I have a White Outdoor (MTD) rear tine tiller here in the shop that is vexing me. Problem is that it keeps breaking or shredding the drive belt, and I am at a loss to explain why. OEM or aftermarket belts break the same. Some are straight clean breaks, other times the belt shreds into a million pieces. It has been doing this since new and the customer is really getting peeved that it doesn't work (and I don't blame him). There is no indication of the belt rubbing on anything, the idler pulley is lined up and turning freely, and the pulleys are lined up perfectly and are smooth. My next step was to try a 5/8" belt on there, but it will have to be a cogged one as the engine pulley is very small and a regular 5/8" belt will not bend around it well. Currently it has 5/8" pulleys but MTD runs a 1/2" belt in them. Any ideas?


----------



## jhngardner367

My tiller did this,also.I ended up changing the small pulley to a slightly larger one,and the problem went away.I haven't noticed any difference in the way it tills,either.I think the smaller pulley allows the belt to jam,and break.


----------



## Country Boy

I'll have to look at that pulley and see about changing it. Thanks jhngardner!

I did cut back the tin shroud that covers the gear selector area in two spots because the paint was rubbed off there, and I wasn't sure if it was from the belt or the side cover. I ordered a Goodyear Kevlar belt and will give that a try. What I don't like about this thing is that the pulleys are so far apart that when you release the belt tightener, the belt becomes very loose and sloppy and sort of flops around under the cover. I'm wondering if it isn't rubbing on the screws for the cover or something when it is slowing to a stop loose like that. What strikes me as odd is that some of the belts were clean breaks almost as if you had cut them with a knife, yet other times the belt would just shred like crazy. I spent almost 45 minutes on it yesterday just checking pulley alignment and looking for any spots the belt could be rubbing. The guy's garden is stone free, and the soil is very sandy and loose, so I doubt that obstructions or overloading of the tiller are to blame.
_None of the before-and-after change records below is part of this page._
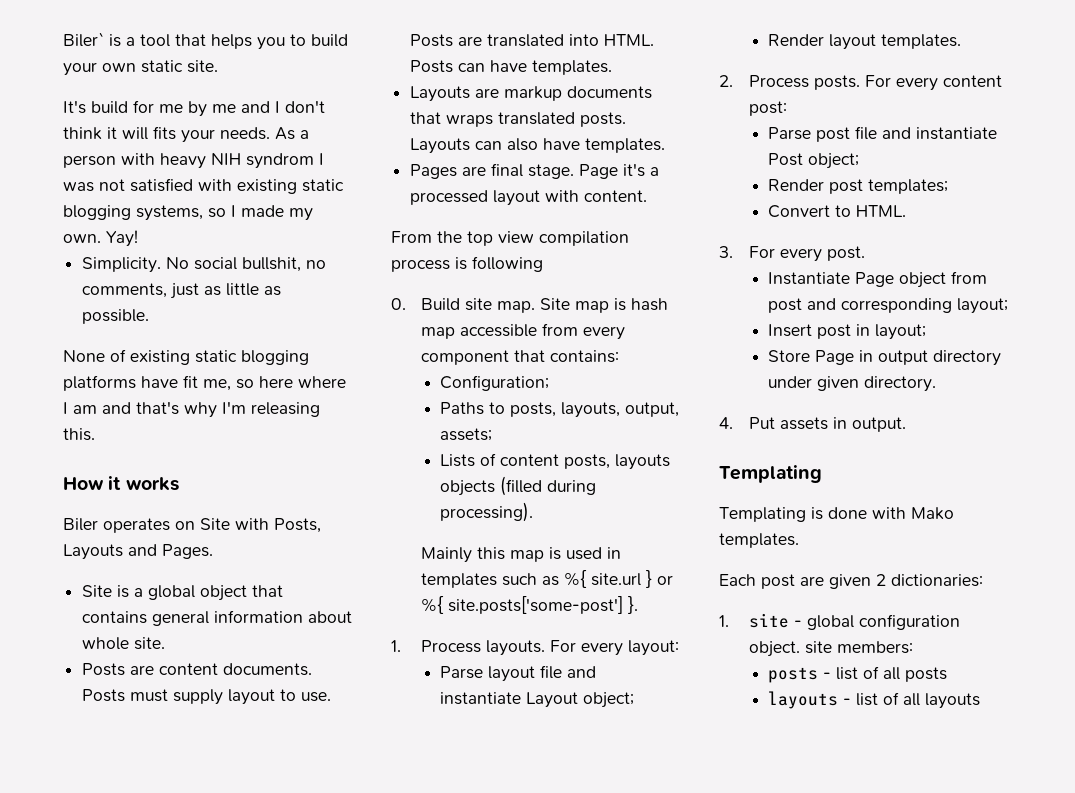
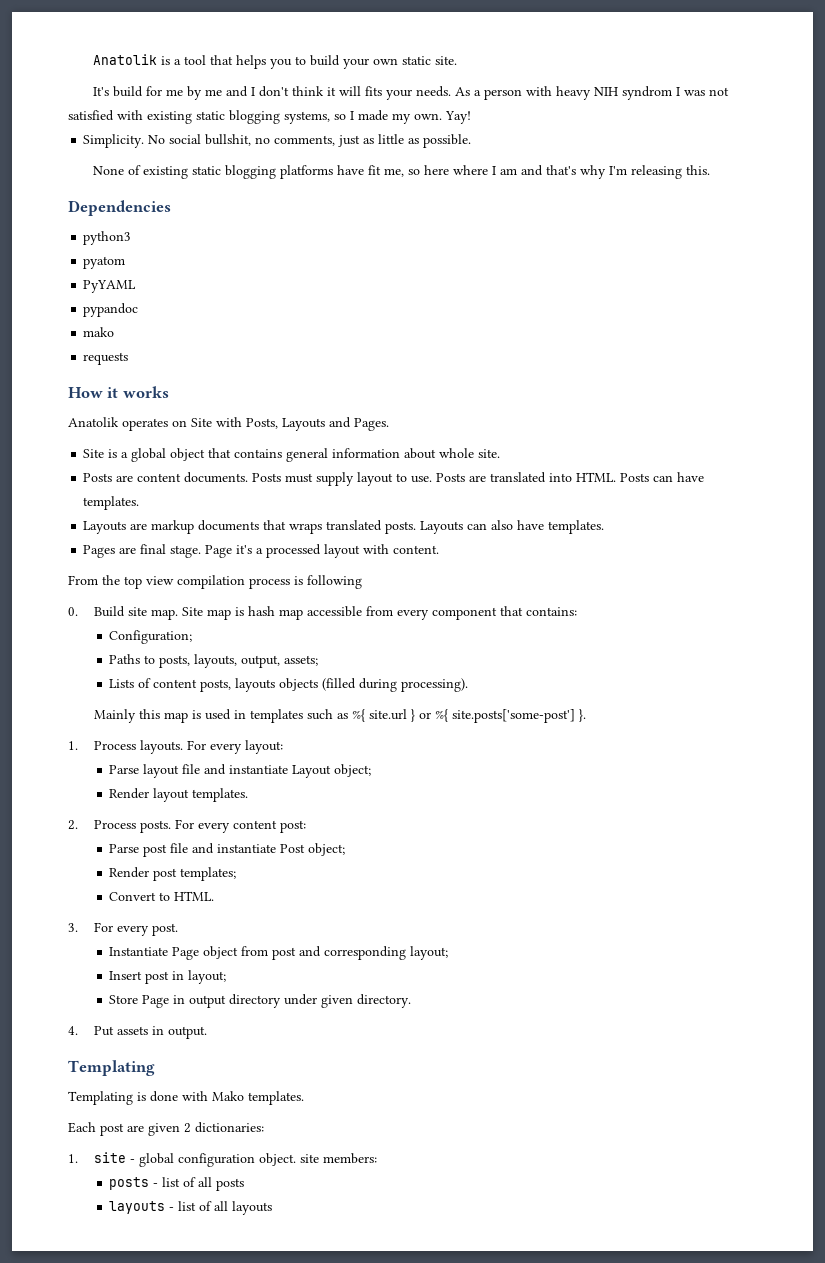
- Biler` is a tool that helps you to build your own static site.
+ Anatolik is a tool that helps you to build your own static site.
+ Dependencies
+ python3
+ pyatom
+ PyYAML
+ pypandoc
+ mako
+ requests
- Biler operates on Site with Posts, Layouts and Pages.
+ Anatolik operates on Site with Posts, Layouts and Pages.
He uses this for tilling between the rows after the garden is up, and he has a bigger Troy-Bilt Horse that he uses for rough tillage in the spring and fall.

I've called a few MTD dealers in the area and no one has had any issues with these things, and our parts distributor only sold 4 of the OEM belt in the last year. They hadn't heard anything, and they checked with MTD to see if there were any bulletins out there, but found none.


----------